In North America, there have been no verified reports of wolves killing humans. In fact, encounters which have ended in contact between wolves and humans have been rare. With the possible exception of the 1998 incident in Algonquin, incidents seem to have been the result of mistaken identities, defensive reactions, or a person getting between a wolf that was attacking a dog.
It is important to keep wolf-human encounters in perspective. Most wolves are not dangerous to humans and there is a greater chance of being struck by lightning or killed by a bee sting than being injured by a wolf. The serious injuries which have occurred were caused by a few wolves that became fearless of humans. Nonetheless, like bears or cougars, wolves are instinctive predators that should be kept wild and respected.

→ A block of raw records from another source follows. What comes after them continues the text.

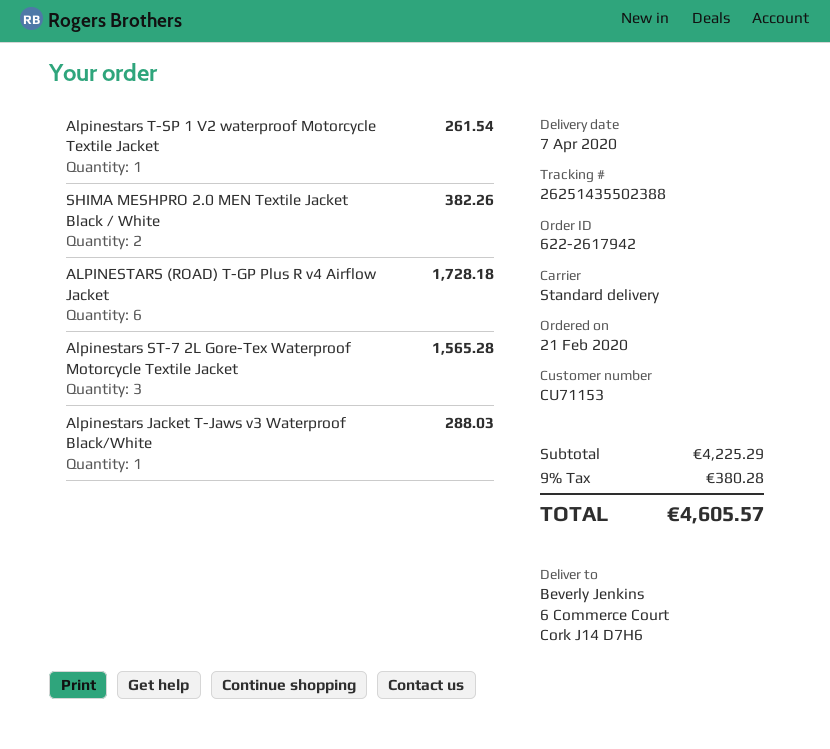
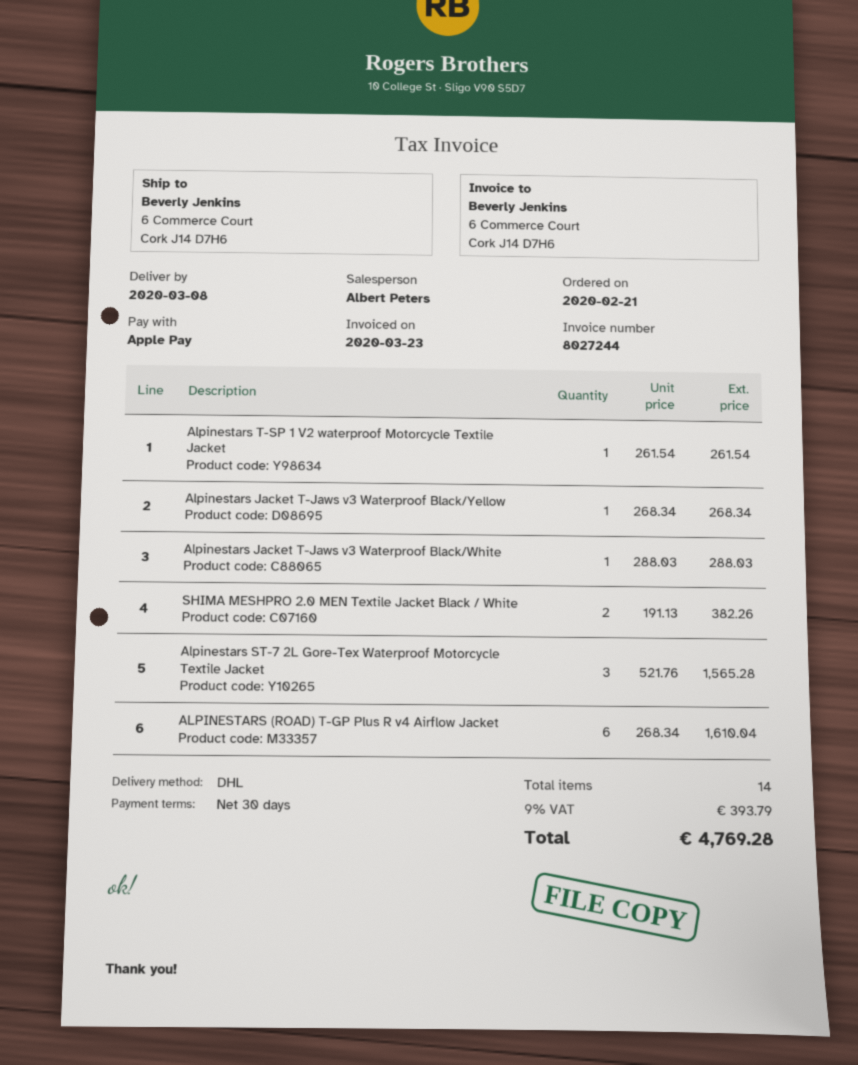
delivery date: 2020-04-07 -> 2020-03-08
shipping method: standard -> DHL
ALPINESTARS (ROAD) T-GP Plus R v4 Airflow Jacket: 6 for 1728.18 -> 6 for 1610.04
Alpinestars Jacket T-Jaws v3 Waterproof Black/Yellow: none -> 1 for 268.34
tax: 9% = 380.28 -> 9% = 393.79
total: 4605.57 -> 4769.28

Bishop, Norman A. Child Lifting' by a Wolf in India. International Wolf; 1998. 8(4): 17-18.
Mech, L. David. Who's Afraid of the Big Bad Wolf?' Revisited. International Wolf; 1998. 8(1): 8-11.
Mech, L. David. Wolves and 'Child Lifting' in India. International Wolf; 1996. 6(4): 16.
Mech, L. David. Who's Afraid of the Big Bad Wolf? International Wolf; 1992. 2(3): 3-7.
Route, Bill. Wolf-Human Incidents in Algonquin Provincial Park. International Wolf; 1999. 9(1): 15-16.